Componente se emociona com convite para desfilar

A história de Rafaella com o Cubango veio à tona através das redes sociais. A escola postou um pedido aos componentes da verde e branco para que eles levassem amuletos de antigos carnavais que estariam na terceira alegoria da escola no enredo ‘Igbá Cubango – a alma das coisas e a arte dos milagres’. Márcia comentou a postagem afirmando que seu amuleto era a própria Cubango, relatando sua história de superação. O caso sensibilizou a dupla de carnavalescos Leonardo Bora e Gabriel Haddad, que tomou a decisão de convidar Márcia para estar no carro que trará amuletos e contará a relação do brasileiro com os ex-votos e as promessas.

“É uma história extremamente tocante. A gente vive um momento de tamanho ataque à cultura do carnaval, e recebemos um presente desses, porque uma história como a da Rafaella é algo que não tem como não emocionar a gente. Pensar que um desfile, onde milhares de pessoas estão envolvidas, pode significar tanto para uma pessoa. Fazemos questão de convidar Márcia para estar no nosso desfile, na nossa alegoria dos ex-votos. Ela é o nosso grande amuleto para o desfile de 2019”, conta Leonardo Bora.

A reportagem do CARNAVALESCO preparou uma grande surpresa para Rafaella. Não avisamos que ela seria convidada a desfilar. Dissemos que seria uma reportagem sobre a sua história.

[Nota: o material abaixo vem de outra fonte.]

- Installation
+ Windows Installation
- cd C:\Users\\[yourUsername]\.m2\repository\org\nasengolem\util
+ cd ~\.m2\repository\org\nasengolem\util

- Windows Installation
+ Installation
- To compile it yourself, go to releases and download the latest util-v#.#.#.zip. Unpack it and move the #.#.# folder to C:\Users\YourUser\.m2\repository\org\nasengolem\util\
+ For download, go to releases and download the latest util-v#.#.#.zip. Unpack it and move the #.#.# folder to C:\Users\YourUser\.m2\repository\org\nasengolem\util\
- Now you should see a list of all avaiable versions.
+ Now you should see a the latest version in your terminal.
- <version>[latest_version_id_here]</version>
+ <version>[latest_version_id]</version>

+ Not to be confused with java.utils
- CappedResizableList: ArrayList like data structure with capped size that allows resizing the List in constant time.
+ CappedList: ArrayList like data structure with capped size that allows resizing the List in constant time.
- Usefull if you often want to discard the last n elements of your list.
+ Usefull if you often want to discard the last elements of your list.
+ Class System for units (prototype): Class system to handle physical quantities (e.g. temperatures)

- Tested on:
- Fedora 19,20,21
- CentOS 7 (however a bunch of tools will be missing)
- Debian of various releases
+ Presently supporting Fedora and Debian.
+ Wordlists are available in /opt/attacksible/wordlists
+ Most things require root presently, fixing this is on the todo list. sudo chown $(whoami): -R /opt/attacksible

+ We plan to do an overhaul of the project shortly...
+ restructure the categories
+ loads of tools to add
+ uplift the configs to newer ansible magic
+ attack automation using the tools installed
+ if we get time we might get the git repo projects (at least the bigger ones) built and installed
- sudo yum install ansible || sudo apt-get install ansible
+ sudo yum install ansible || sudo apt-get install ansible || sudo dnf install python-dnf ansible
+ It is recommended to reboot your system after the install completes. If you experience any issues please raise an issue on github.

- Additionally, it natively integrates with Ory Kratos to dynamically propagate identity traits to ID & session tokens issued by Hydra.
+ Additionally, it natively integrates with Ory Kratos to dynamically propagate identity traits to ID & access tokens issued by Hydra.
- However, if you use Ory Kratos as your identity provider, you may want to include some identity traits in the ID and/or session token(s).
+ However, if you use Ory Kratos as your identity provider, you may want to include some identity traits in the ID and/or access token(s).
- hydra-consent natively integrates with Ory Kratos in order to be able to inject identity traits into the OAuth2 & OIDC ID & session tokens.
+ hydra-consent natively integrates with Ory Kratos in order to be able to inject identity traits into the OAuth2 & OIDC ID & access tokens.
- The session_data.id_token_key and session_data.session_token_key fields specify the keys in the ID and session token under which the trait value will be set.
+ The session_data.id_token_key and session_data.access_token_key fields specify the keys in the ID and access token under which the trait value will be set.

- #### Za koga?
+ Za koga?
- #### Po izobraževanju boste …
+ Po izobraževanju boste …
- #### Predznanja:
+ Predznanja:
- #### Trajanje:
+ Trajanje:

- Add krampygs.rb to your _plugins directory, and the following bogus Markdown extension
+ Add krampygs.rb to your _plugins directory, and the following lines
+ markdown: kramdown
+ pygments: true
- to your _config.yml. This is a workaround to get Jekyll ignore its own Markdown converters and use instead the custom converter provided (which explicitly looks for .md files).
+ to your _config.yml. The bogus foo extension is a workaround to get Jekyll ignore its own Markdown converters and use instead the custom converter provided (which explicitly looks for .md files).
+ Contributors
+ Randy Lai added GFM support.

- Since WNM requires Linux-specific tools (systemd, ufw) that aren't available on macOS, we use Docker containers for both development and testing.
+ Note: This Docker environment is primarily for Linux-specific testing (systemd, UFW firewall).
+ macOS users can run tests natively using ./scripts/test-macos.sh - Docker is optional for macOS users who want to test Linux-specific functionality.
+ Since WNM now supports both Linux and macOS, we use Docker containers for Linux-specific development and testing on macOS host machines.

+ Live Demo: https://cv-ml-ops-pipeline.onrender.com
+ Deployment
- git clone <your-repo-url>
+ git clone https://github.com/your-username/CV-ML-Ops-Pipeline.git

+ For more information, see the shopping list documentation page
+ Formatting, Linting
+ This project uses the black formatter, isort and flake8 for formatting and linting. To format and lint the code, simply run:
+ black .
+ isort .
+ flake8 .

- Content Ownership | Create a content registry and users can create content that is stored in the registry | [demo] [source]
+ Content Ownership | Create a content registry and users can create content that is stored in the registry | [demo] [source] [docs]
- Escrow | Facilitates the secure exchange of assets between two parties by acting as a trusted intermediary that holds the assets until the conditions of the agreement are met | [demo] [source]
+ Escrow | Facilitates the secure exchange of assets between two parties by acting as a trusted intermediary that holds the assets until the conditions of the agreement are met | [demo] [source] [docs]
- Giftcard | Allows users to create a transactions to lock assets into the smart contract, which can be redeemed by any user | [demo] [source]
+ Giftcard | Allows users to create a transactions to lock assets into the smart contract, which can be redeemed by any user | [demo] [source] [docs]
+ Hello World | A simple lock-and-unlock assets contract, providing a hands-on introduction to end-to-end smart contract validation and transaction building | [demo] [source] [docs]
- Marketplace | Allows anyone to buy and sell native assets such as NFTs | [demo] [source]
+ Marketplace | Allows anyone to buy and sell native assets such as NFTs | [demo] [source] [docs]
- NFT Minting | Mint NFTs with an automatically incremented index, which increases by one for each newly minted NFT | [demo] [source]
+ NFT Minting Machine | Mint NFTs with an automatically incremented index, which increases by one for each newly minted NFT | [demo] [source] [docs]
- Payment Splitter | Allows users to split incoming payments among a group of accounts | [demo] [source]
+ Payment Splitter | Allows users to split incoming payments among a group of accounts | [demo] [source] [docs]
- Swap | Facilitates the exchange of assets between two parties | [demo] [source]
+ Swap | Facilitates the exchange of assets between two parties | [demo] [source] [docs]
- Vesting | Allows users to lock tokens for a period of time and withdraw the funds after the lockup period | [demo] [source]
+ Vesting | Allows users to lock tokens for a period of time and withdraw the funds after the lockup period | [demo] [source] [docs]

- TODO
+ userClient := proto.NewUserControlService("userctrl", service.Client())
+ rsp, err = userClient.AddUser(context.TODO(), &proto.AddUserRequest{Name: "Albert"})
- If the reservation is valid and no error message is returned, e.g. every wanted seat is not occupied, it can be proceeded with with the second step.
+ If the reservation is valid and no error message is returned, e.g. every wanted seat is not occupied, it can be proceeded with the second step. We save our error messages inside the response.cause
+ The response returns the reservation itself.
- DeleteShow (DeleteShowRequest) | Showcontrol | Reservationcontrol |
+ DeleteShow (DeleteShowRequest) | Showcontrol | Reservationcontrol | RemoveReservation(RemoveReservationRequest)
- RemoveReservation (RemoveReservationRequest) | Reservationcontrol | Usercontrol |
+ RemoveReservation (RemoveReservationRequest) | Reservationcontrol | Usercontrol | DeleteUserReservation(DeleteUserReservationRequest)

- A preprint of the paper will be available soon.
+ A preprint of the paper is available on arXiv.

Ao chegar ao barracão, durante a entrevista, Leonardo Bora e Gabriel Haddad chamaram-na para desfilar e a componente não segurou a emoção, algo que tocou a todos presentes na sala dos carnavalescos.

“Não consigo nem traduzir em palavras algo como isso. Não esperava mesmo que a minha história fosse comover assim. Estou muito emocionada. Vocês não sabem o bem que estão me proporcionando. Eu amo o carnaval e foi ele quem salvou a minha vida. Eu jamais vou esquecer uma homenagem como essa”, declarou Rafaella aos prantos.

O carnavalesco Gabriel Haddad reforça que o carnaval está muito acima de um desfile de escola de samba e disse à Rafaella que quem estava os ajudando era ela e não o contrário.

“O pesquisador e historiador Luiz Antônio Simas tem uma frase que eu acho fundamental. As escolas não existem porque desfilam. Elas desfilam porque existem. A avenida é um dia. Claro que todos querem ganhar, mas o papel de uma escola de samba está muito acima de um resultado, de um quesito. Histórias como essa da Márcia é que deixam claro o porque da existência das agremiações. É ela quem está nos ajudando, podem ter certeza disso”, relata Haddad.

A Acadêmicos do Cubango encerra o desfile da Série A no sábado de carnaval, apresentando o enredo ‘Igbá Cubango – a alma das coisas e a arte dos milagres’. A dupla Leonardo Bora e Gabriel Haddad desenvolve o tema da escola pelo segundo ano consecutivo.